*Change detection outputs*
------------------------

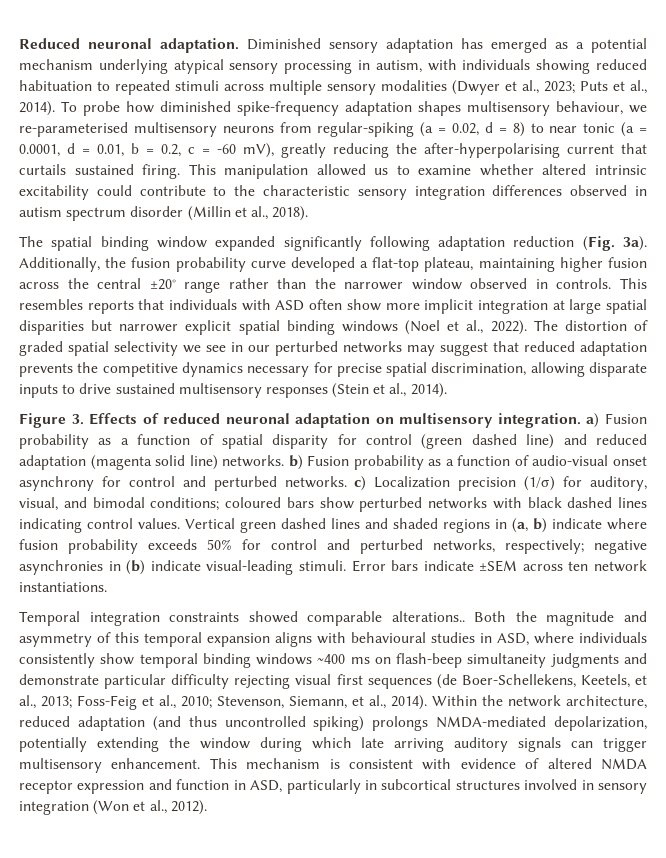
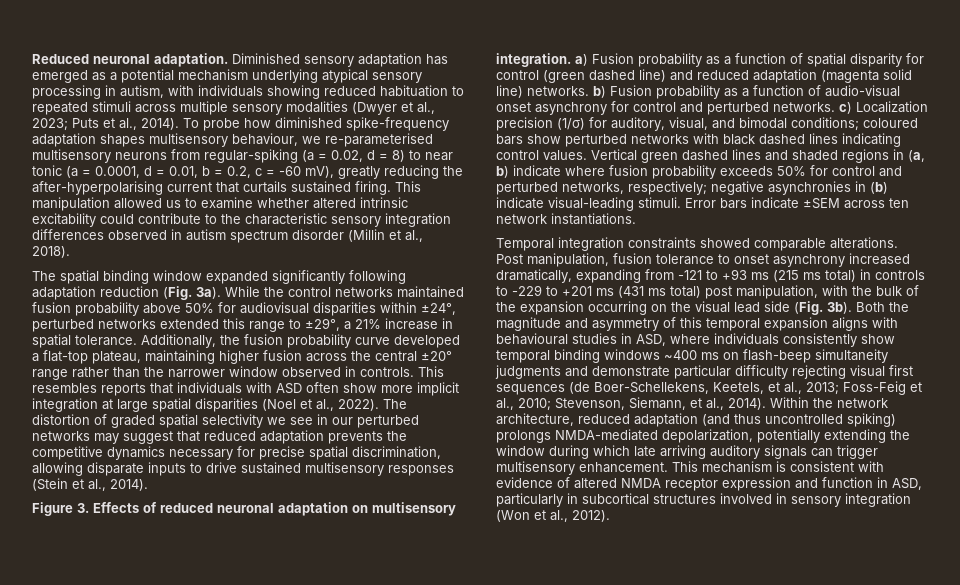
+ While the control networks maintained fusion probability above 50% for audiovisual disparities within ±24°, perturbed networks extended this range to ±29°, a 21% increase in spatial tolerance.
- This resembles reports that individuals with ASD often show more implicit integration at large spatial disparities but narrower explicit spatial binding windows (Noel et al., 2022).
+ This resembles reports that individuals with ASD often show more implicit integration at large spatial disparities (Noel et al., 2022).
- Temporal integration constraints showed comparable alterations..
+ Temporal integration constraints showed comparable alterations. Post manipulation, fusion tolerance to onset asynchrony increased dramatically, expanding from -121 to +93 ms (215 ms total) in controls to -229 to +201 ms (431 ms total) post manipulation, with the bulk of the expansion occurring on the visual lead side (Fig. 3b).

------------------------

*Exercise prompt*
Would you retype every line shown above exactly, leaving the pictures aside?

*Written answer*
+ While the control networks maintained fusion probability above 50% for audiovisual disparities within ±24°, perturbed networks extended this range to ±29°, a 21% increase in spatial tolerance.
- This resembles reports that individuals with ASD often show more implicit integration at large spatial disparities but narrower explicit spatial binding windows (Noel et al., 2022).
+ This resembles reports that individuals with ASD often show more implicit integration at large spatial disparities (Noel et al., 2022).
- Temporal integration constraints showed comparable alterations..
+ Temporal integration constraints showed comparable alterations. Post manipulation, fusion tolerance to onset asynchrony increased dramatically, expanding from -121 to +93 ms (215 ms total) in controls to -229 to +201 ms (431 ms total) post manipulation, with the bulk of the expansion occurring on the visual lead side (Fig. 3b).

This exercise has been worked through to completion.